Promote the Output format subsection to a section.

[matthijs/master-project/report.git] / Chapters / Normalization.tex
diff --git a/Chapters/Normalization.tex b/Chapters/Normalization.tex

index d93717a1337e968253320a41d5a25cf32971ae7f..1e5b200c0a82922b4f1b0c0350b09d6212372980 100644 (file)
--- a/Chapters/Normalization.tex
+++ b/Chapters/Normalization.tex
@@ -7,9 +7,9 @@
    % space at the start of the frame.
    \define[1]\example{
      \framed[offset=1mm,align=right,strut=no,background=box,frame=off]{
-      \setuptyping[option=LAM,style=sans,before=,after=]
+      \setuptyping[option=LAM,style=sans,before=,after=,strip=auto]
        \typebuffer[#1]
-      \setuptyping[option=none,style=\tttf]
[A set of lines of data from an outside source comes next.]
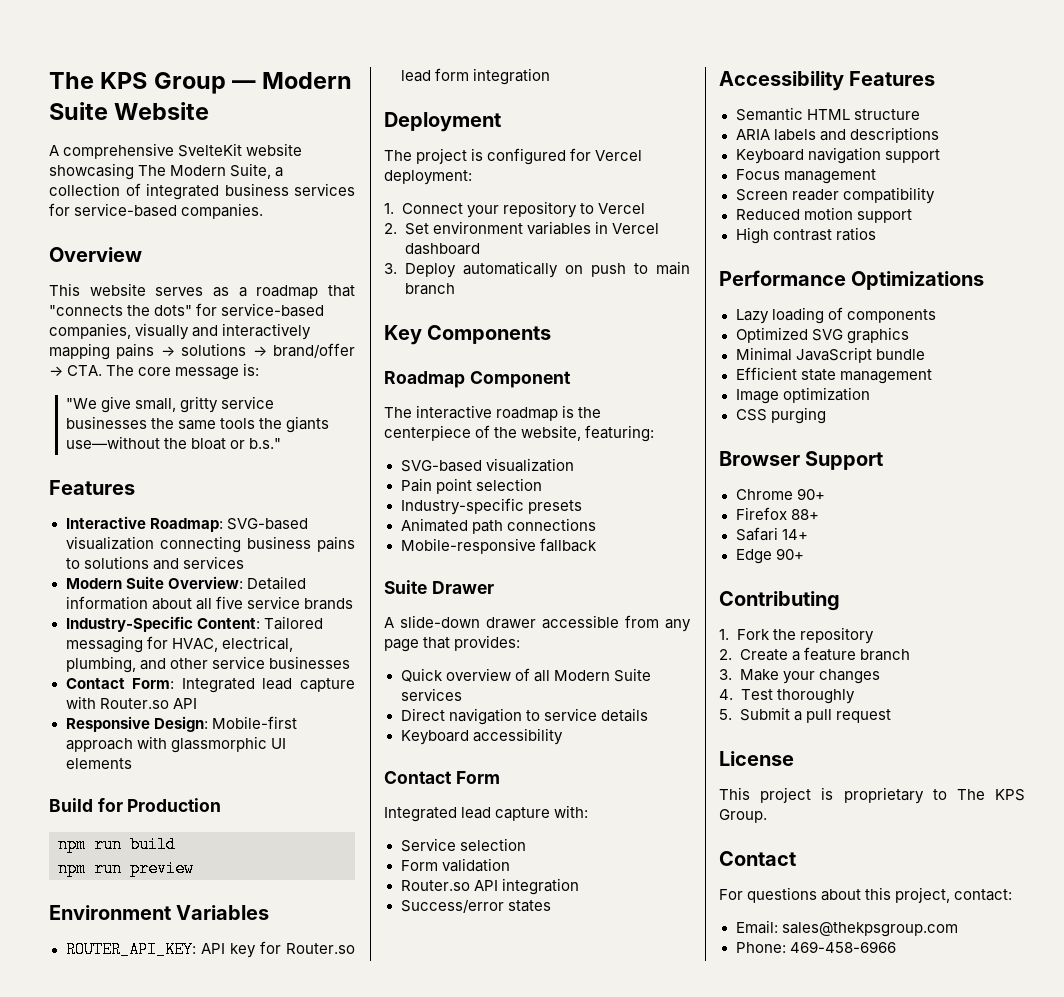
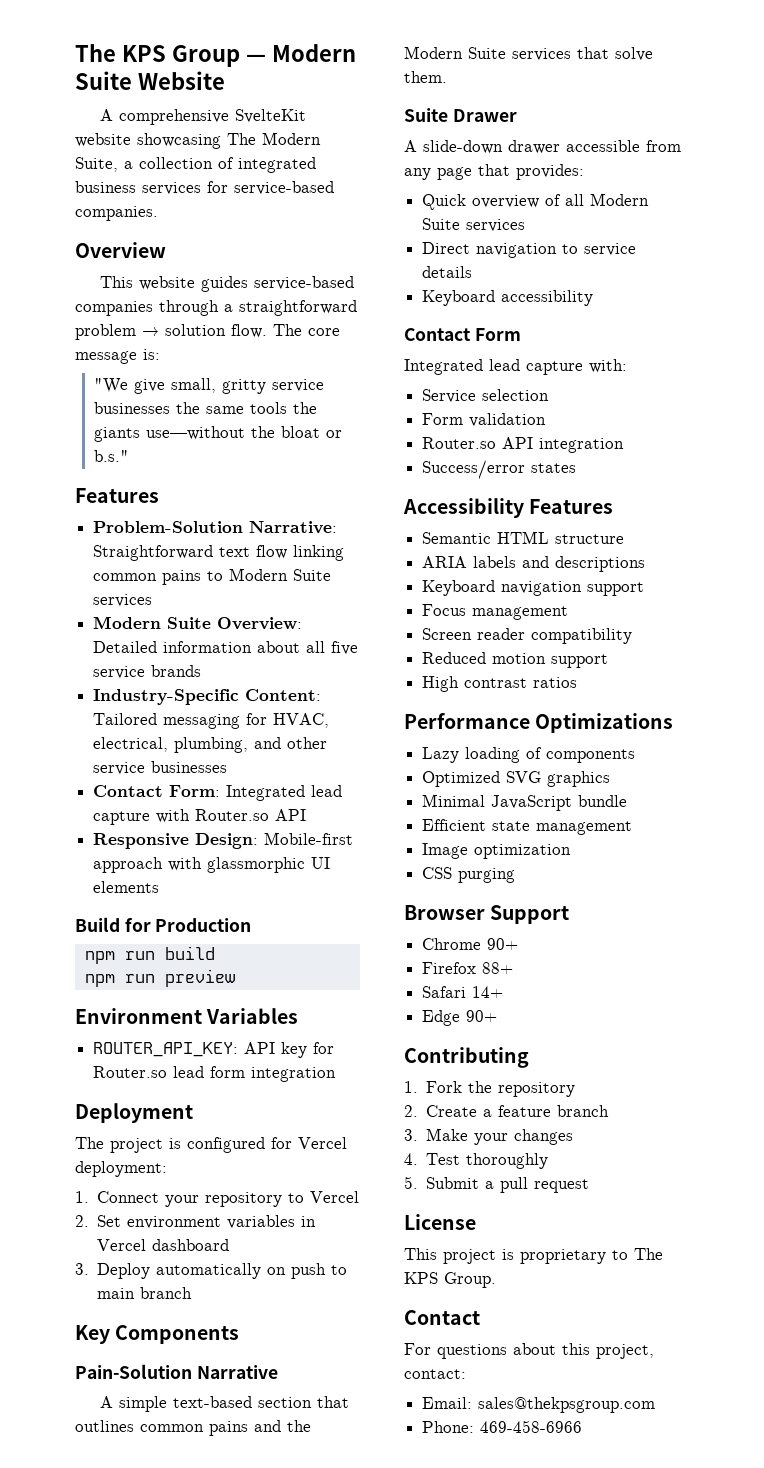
- This website serves as a roadmap that "connects the dots" for service-based companies, visually and interactively mapping pains → solutions → brand/offer → CTA. The core message is:
+ This website guides service-based companies through a straightforward problem → solution flow. The core message is:
- Interactive Roadmap: SVG-based visualization connecting business pains to solutions and services
+ Problem-Solution Narrative: Straightforward text flow linking common pains to Modern Suite services
- Roadmap Component
- The interactive roadmap is the centerpiece of the website, featuring:
- SVG-based visualization
- Pain point selection
- Industry-specific presets
- Animated path connections
- Mobile-responsive fallback
+ Pain-Solution Narrative
+ A simple text-based section that outlines common pains and the Modern Suite services that solve them.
+      \setuptyping[option=none,style=\tttf,strip=auto]
      }
    }
  
@@ -317,9 +317,7 @@
        \italic{normal} = \italic{lambda}
        \italic{lambda} = λvar.\italic{lambda} (representable(var))
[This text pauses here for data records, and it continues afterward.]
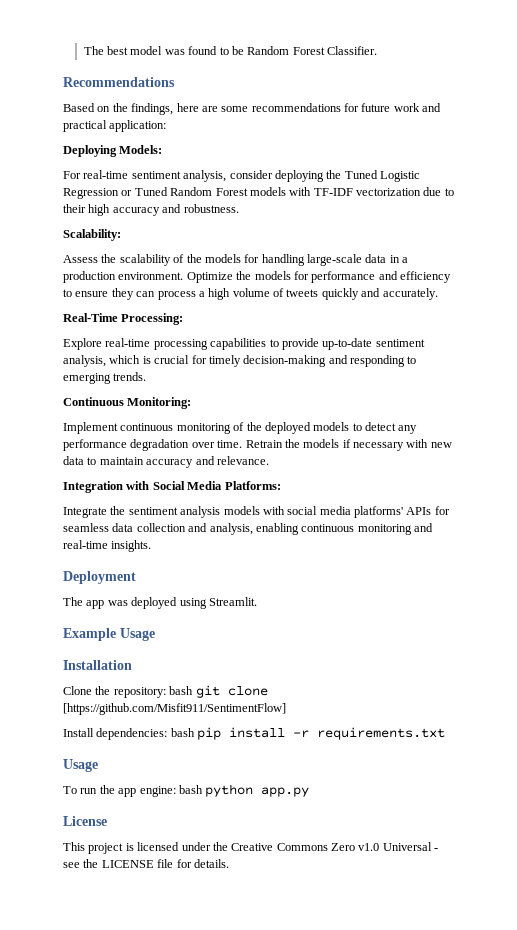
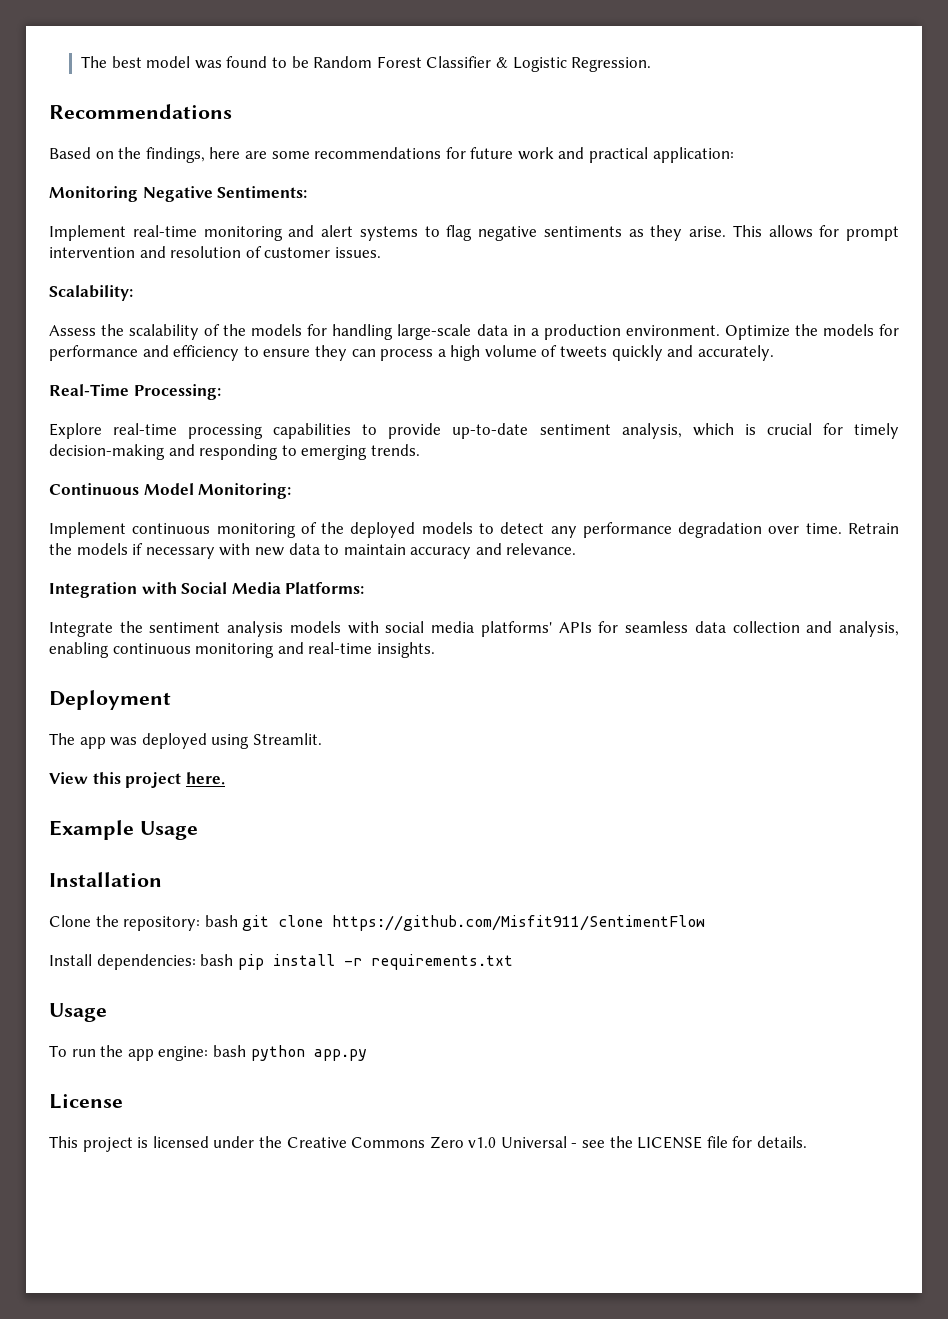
- The best model was found to be Random Forest Classifier.
+ The best model was found to be Random Forest Classifier & Logistic Regression.
- Deploying Models:
- For real-time sentiment analysis, consider deploying the Tuned Logistic Regression or Tuned Random Forest models with TF-IDF vectorization due to their high accuracy and robustness.
+ Monitoring Negative Sentiments:
+ Implement real-time monitoring and alert systems to flag negative sentiments as they arise. This allows for prompt intervention and resolution of customer issues.
- Continuous Monitoring:
+ Continuous Model Monitoring:
+ View this project here.
- Clone the repository: bash git clone [https://github.com/Misfit911/SentimentFlow]
+ Clone the repository: bash git clone https://github.com/Misfit911/SentimentFlow

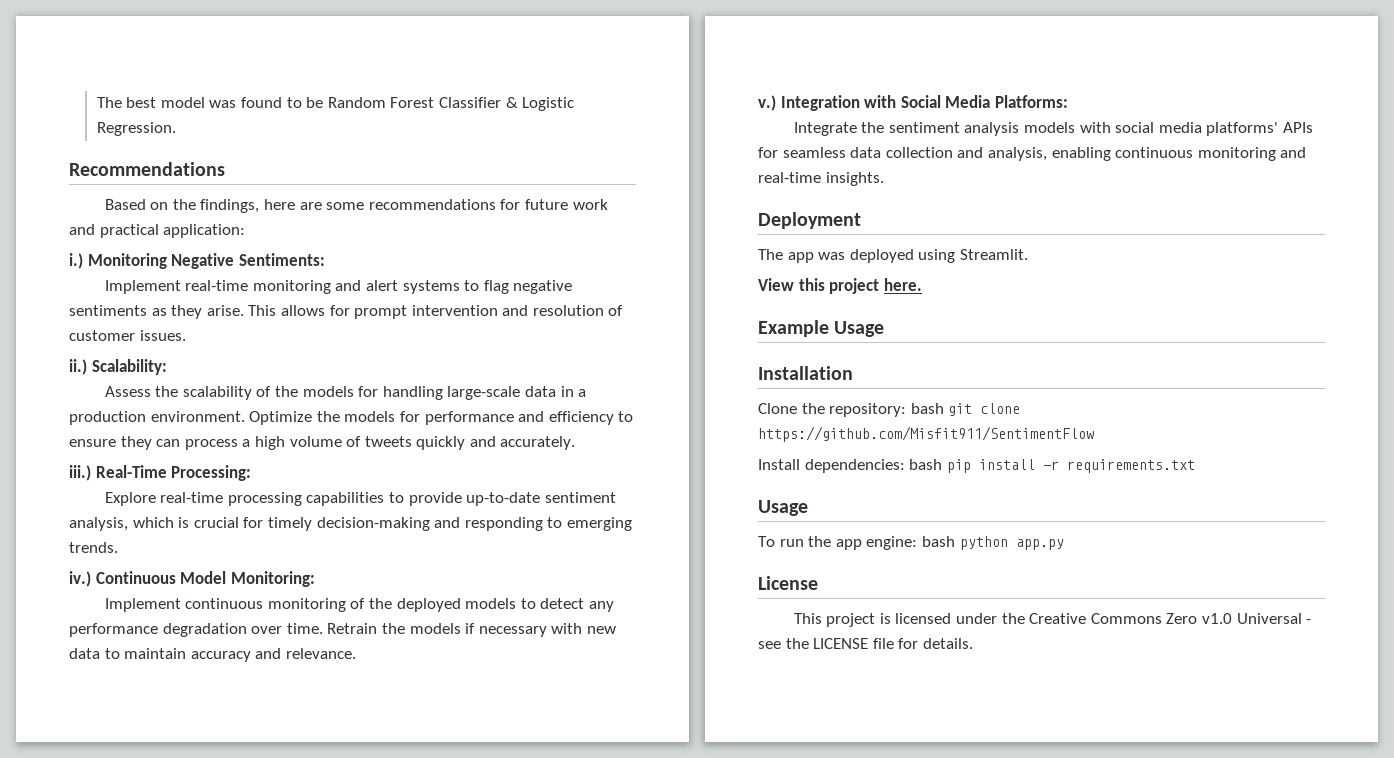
+ i.)
+ ii.)
+ iii.)
+ iv.)
+ v.)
                        | \italic{toplet} 
-      \italic{toplet} = let \italic{binding} in \italic{toplet} 
-                      | letrec [\italic{binding}] in \italic{toplet}
-                      | var (representable(varvar))
+      \italic{toplet} = letrec [\italic{binding}...] in var (representable(varvar))
        \italic{binding} = var = \italic{rhs} (representable(rhs))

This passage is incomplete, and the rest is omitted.